Casting 0.2% C ,12% Mn steel

priyasachin,

dear friend,

the composition is similar to high manganese steel also known as hadfield steel. It has a good wear resistance, owning its property for the work hardening tendency it has in abundance. but this material is virtually unmachineable, because as the tool digs in the material bercomes harder and further becomes difficult and finish bad. it also has damaging effect on the tool too. grinding is the standard operation on such material.
wonder what is the intended end use is.
regards,
MRCN

Virtually unmachinable is a bit to strong as we machine 12%Mn-steel occasionally. But Priyasachin has a point that it is very difficult because of the work-hardenability. As a consequence the casting should be made near net shape with a minimal machining allowance. The machining has to be done in a single pass at slow speeds. The surface finish is rough compared to other steel grades. It’s extremely difficult to attain a smooth surface finish and close tolerances.
The machinability increases with Mn content at the expense of the work hardenability. As this is the prime reason to choose Mn-steel, this normally is not an option.

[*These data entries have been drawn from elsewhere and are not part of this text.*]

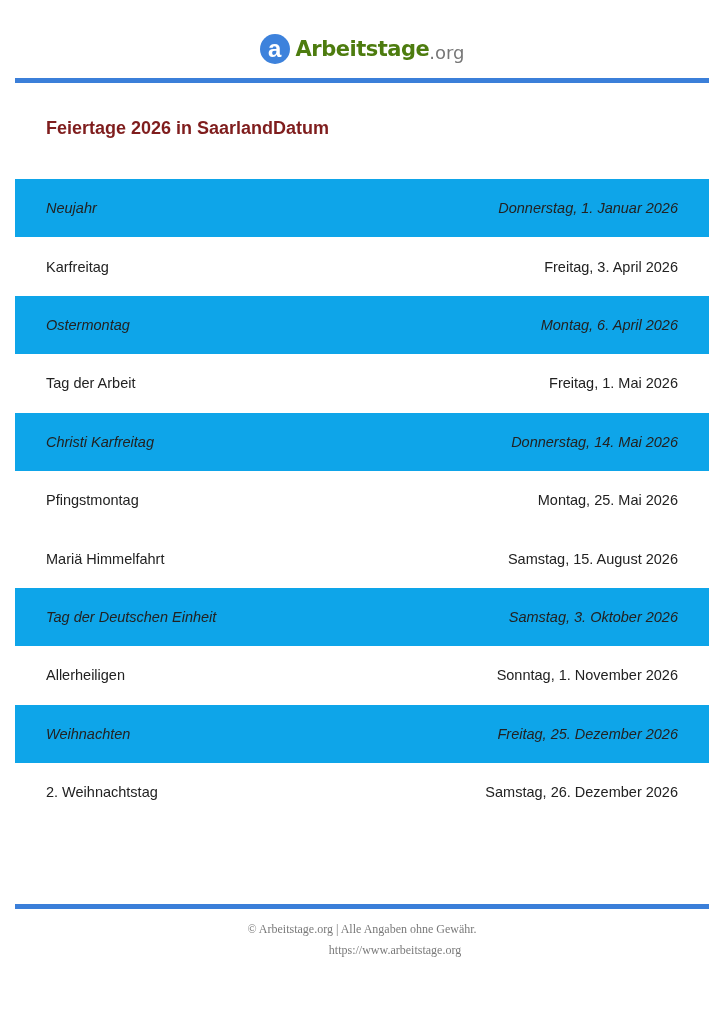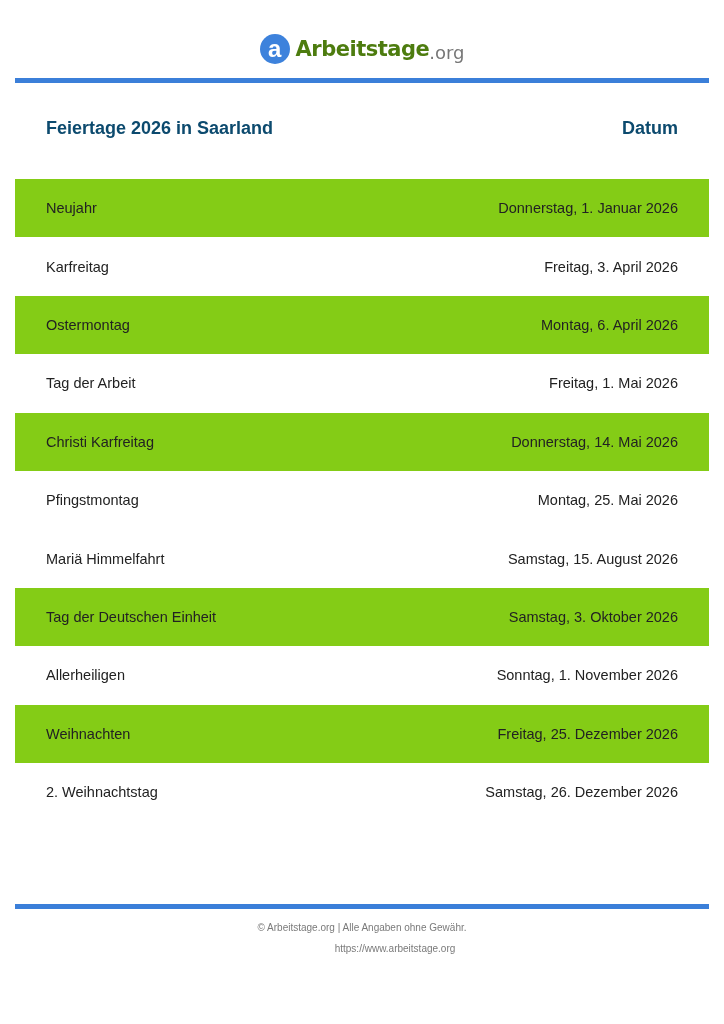--- a/index.html
+++ b/index.html
@@ -12,7 +12,7 @@
   .bar { position:absolute; left:15px; width:694px; height:5px; background:#3b7fd9; }
   .bar.top { top:78px; }
   .bar.bottom { top:904px; }
-  .header { position:absolute; top:118px; left:46px; width:632px; display:flex; justify-content:space-between; font-weight:bold; font-size:18px; color:#0c4a6e; }
+  .header { position:absolute; top:118px; left:46px; width:632px; display:flex; justify-content:flex-start; font-weight:bold; font-size:18px; color:#7f1d1d; }
   .table { position:absolute; top:179px; left:15px; width:694px; }
   .row { height:58.4px; display:flex; justify-content:space-between; align-items:center; padding:0 31px 0 31px; box-sizing:border-box; font-size:14.5px; color:#222; }
   .row.shaded { background:#84cc16; }

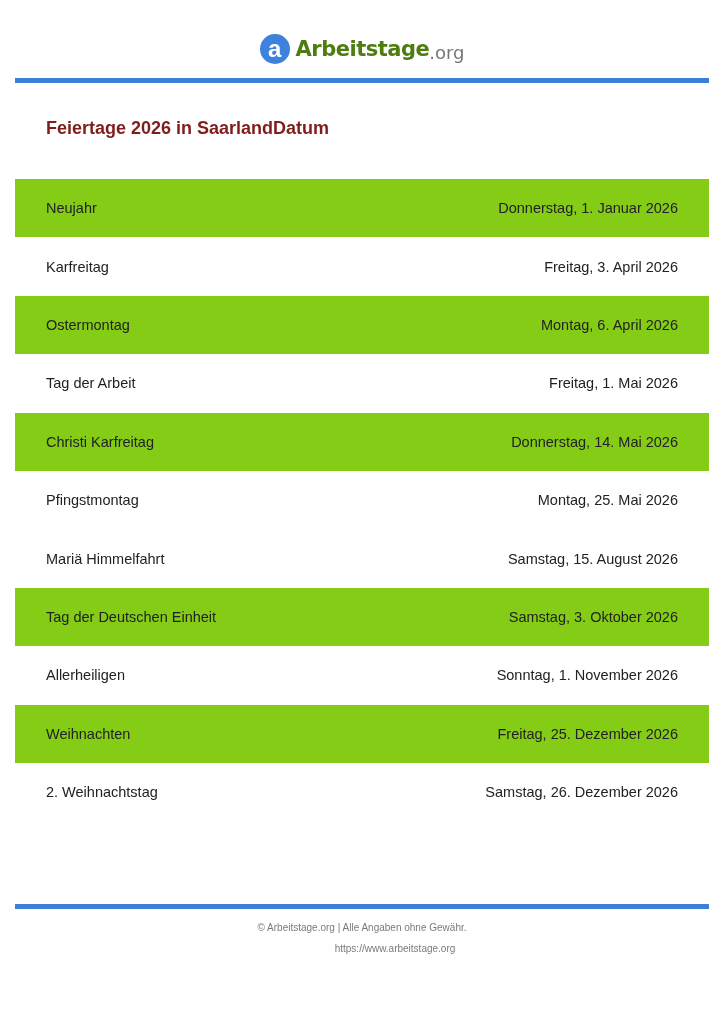--- a/index.html
+++ b/index.html
@@ -15,7 +15,7 @@
   .header { position:absolute; top:118px; left:46px; width:632px; display:flex; justify-content:flex-start; font-weight:bold; font-size:18px; color:#7f1d1d; }
   .table { position:absolute; top:179px; left:15px; width:694px; }
   .row { height:58.4px; display:flex; justify-content:space-between; align-items:center; padding:0 31px 0 31px; box-sizing:border-box; font-size:14.5px; color:#222; }
-  .row.shaded { background:#84cc16; }
+  .row.shaded { background:#0ea5e9;font-style:italic; }
   .footer { position:absolute; left:0; width:724px; text-align:center; font-size:10px; color:#7a7a7a; }
   .footer.l1 { top:922px; }
   .footer.l2 { top:943px;padding-left:33px; }

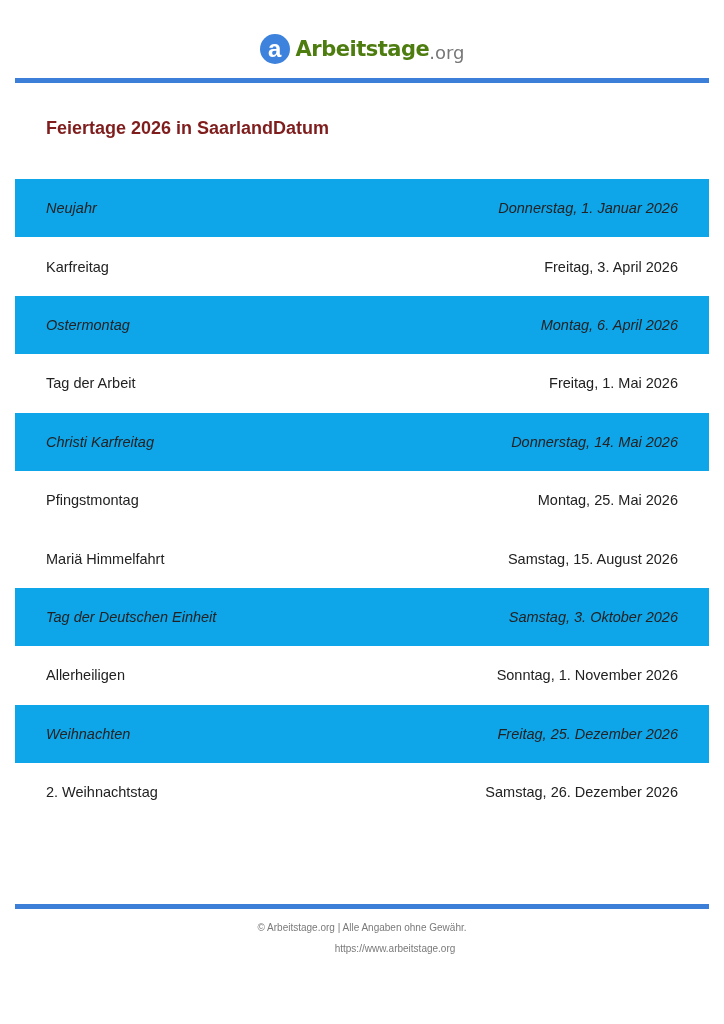--- a/index.html
+++ b/index.html
@@ -16,7 +16,7 @@
   .table { position:absolute; top:179px; left:15px; width:694px; }
   .row { height:58.4px; display:flex; justify-content:space-between; align-items:center; padding:0 31px 0 31px; box-sizing:border-box; font-size:14.5px; color:#222; }
   .row.shaded { background:#0ea5e9;font-style:italic; }
-  .footer { position:absolute; left:0; width:724px; text-align:center; font-size:10px; color:#7a7a7a; }
+  .footer { position:absolute; left:0; width:724px; text-align:center; font-size:12px; color:#7a7a7a;font-family:Liberation Serif, serif; }
   .footer.l1 { top:922px; }
   .footer.l2 { top:943px;padding-left:33px; }
 </style>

I want to inform that the castings cracked during heat treatment,(Same given for standard manganese steel.) The customer is upset and I am having a terrible time. Can I have some clue as to why such a low carbon material should crack in heat treatment? Thanks

If you used the typical austenitizing temperature of high-Mn steels, which would be ~ 1010-1090 C, then this could be problematic. With the C content only ~ 0.2%, the austenitizing temperature is considerably lower, probably below 700 C. At these high temperatures, considerable decarburization can occur, which can cause a skin to form that is partially martensitic. Severe quenching after a very high austenitizing treatment (extensive grain growth can occur if no carbides are present) can then produce tensile stresses that cause the martensitic skin to crack. Have you sectioned any castings to observe the microstructure yet?

This steel has a low thermal conductivity and a high coefficient of thermal expansion. This means that care should be taken during heating up. Heating rate should not exceed 100°C/min. To high a rate can cause cracking.

Can you give an idea of the thickness/complexity of the casting?

I have discounted for the low thermal conductivity by heating slowly and then holding at 800C before raising to 1000C.
The casting is conical in shape like a bell The large dia is 675 mm and the small dia 250mm with the straight height being 900mm. The wall thickness varies from 40 mm to 20 mm at the edge.The casting is split into two halves and later the two halves are bolted.

Thanks for the interest shown in my problem.